• Exercise aim
From the material below, retype exactly the lines that begin at the line with "gap: 6px ->" and end after the line with "left: 38px ->"; pictures stay out of the copy.

• The records

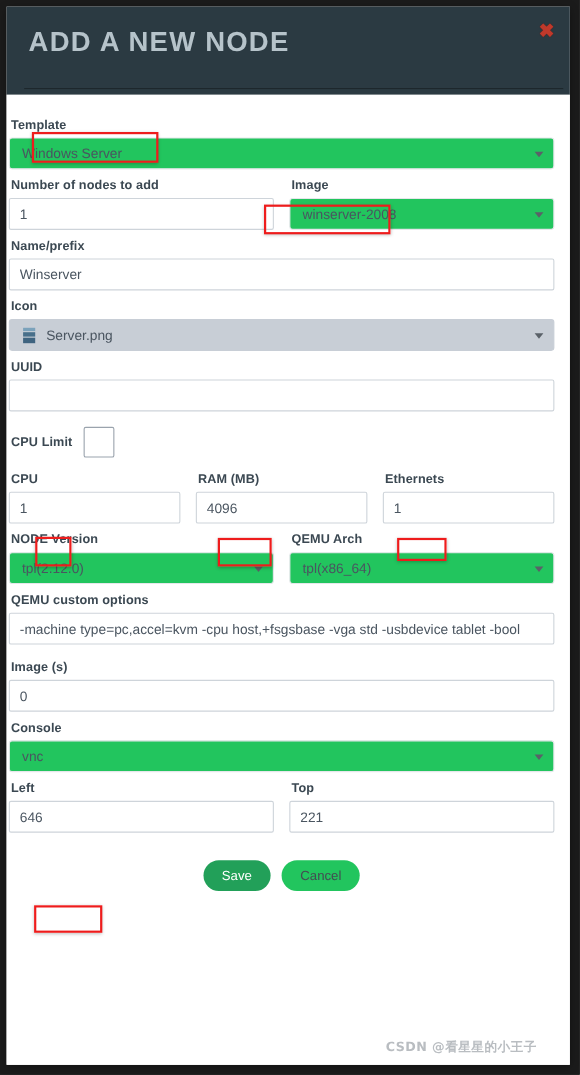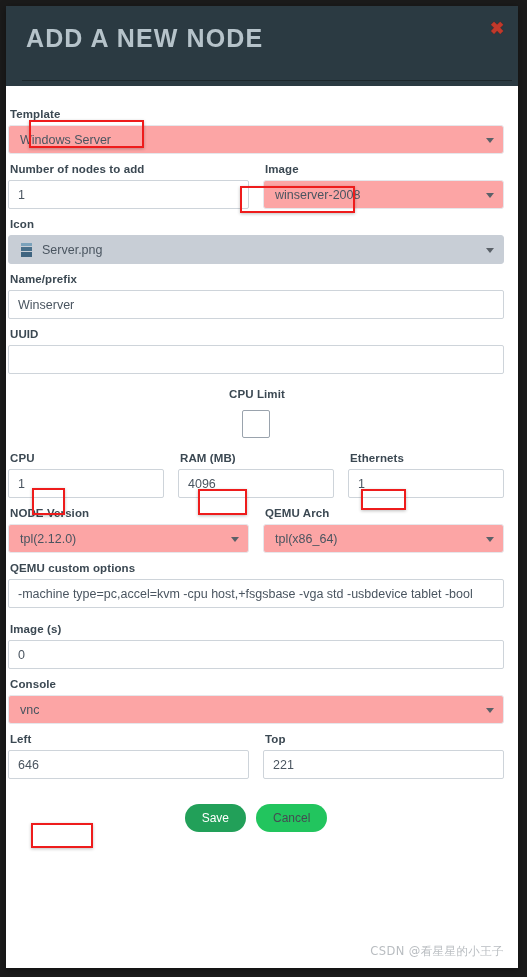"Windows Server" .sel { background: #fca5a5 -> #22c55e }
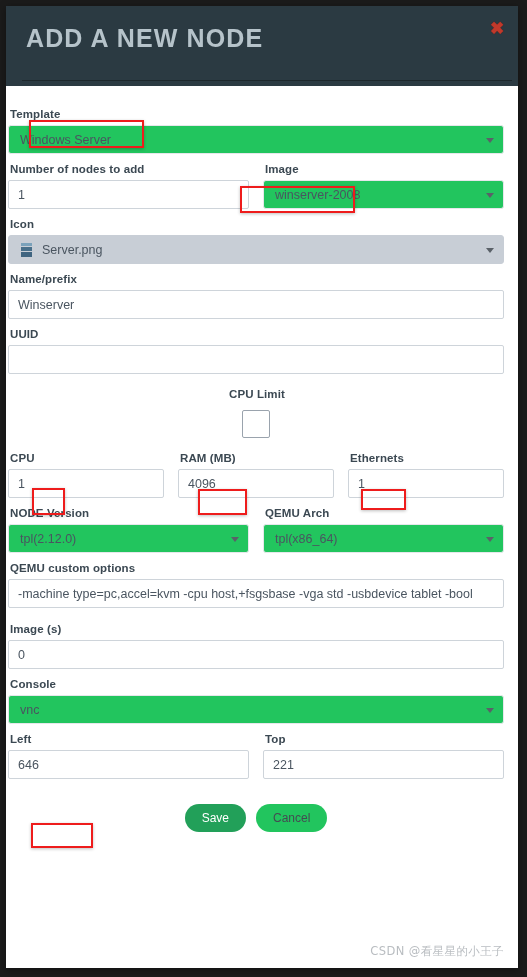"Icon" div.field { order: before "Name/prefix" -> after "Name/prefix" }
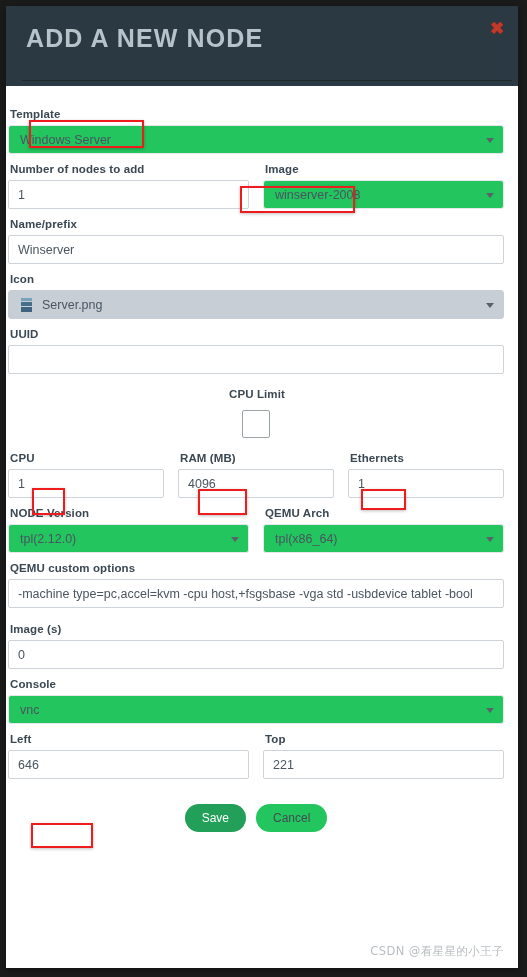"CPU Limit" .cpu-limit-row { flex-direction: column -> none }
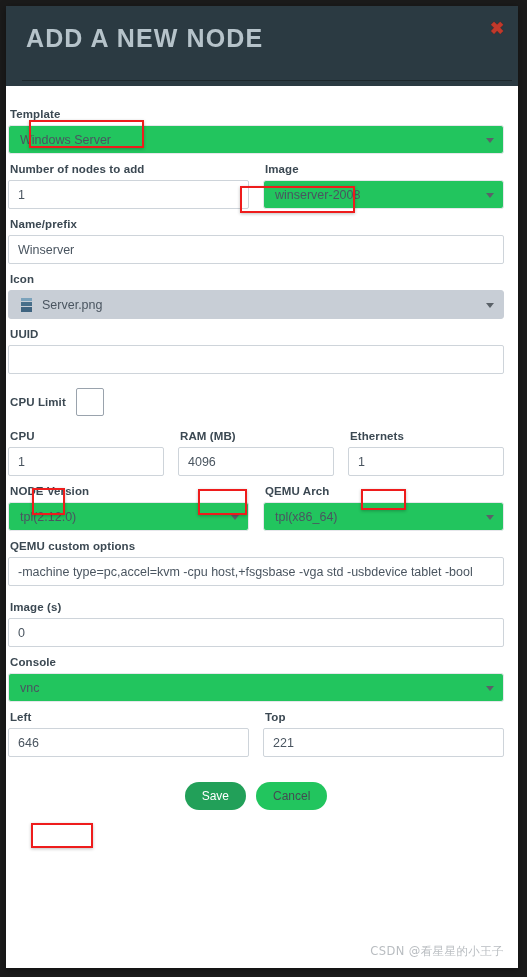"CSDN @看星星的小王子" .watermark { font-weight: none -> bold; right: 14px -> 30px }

--

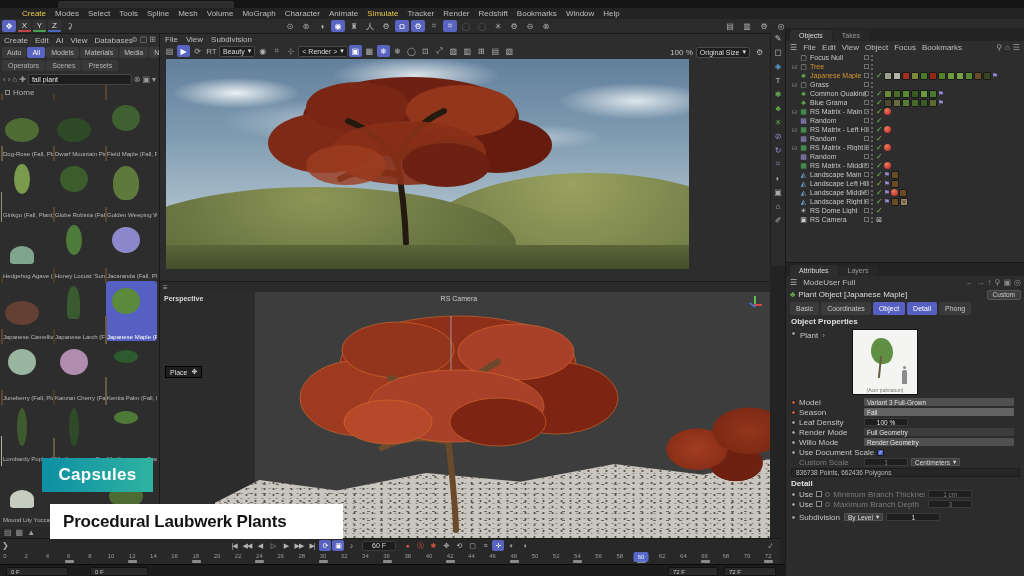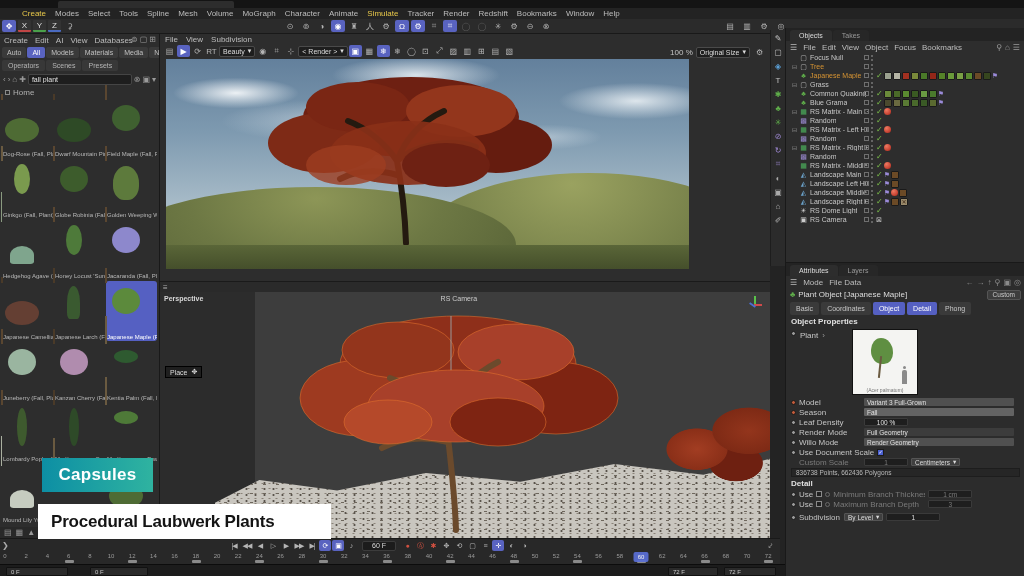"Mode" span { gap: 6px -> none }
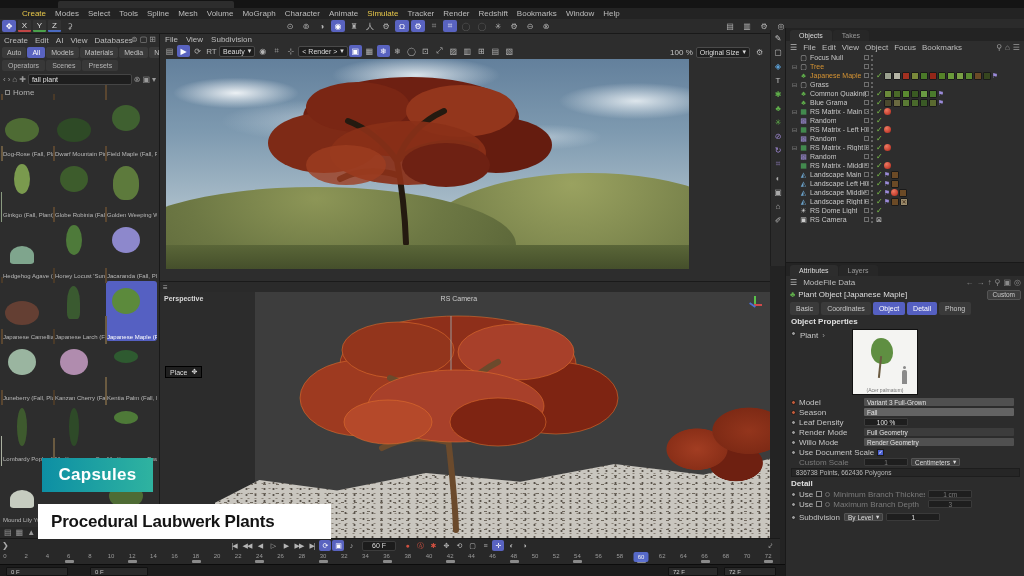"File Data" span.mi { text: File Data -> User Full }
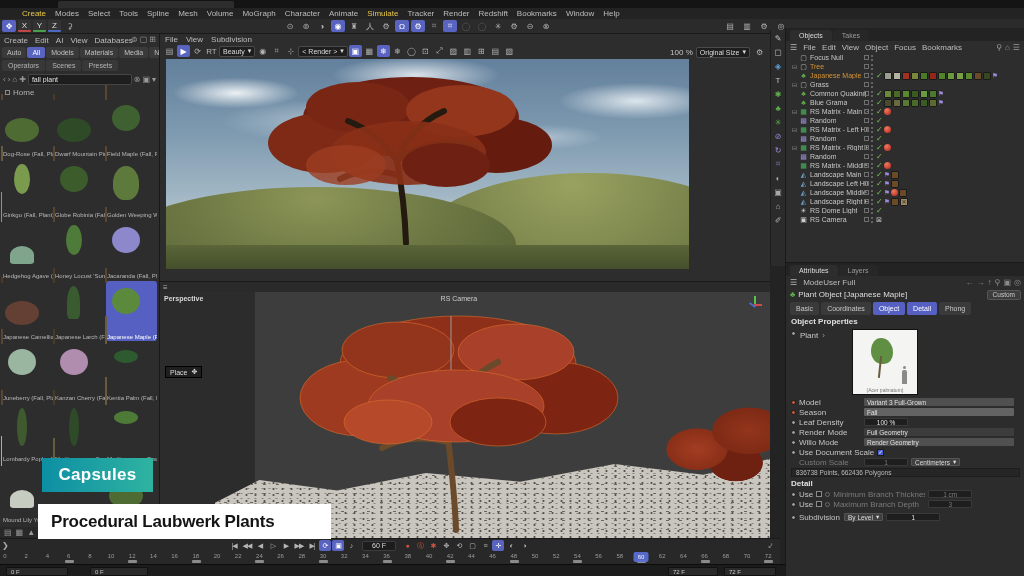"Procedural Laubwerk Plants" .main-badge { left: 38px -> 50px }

• Result
"Mode" span { gap: 6px -> none }
"File Data" span.mi { text: File Data -> User Full }
"Procedural Laubwerk Plants" .main-badge { left: 38px -> 50px }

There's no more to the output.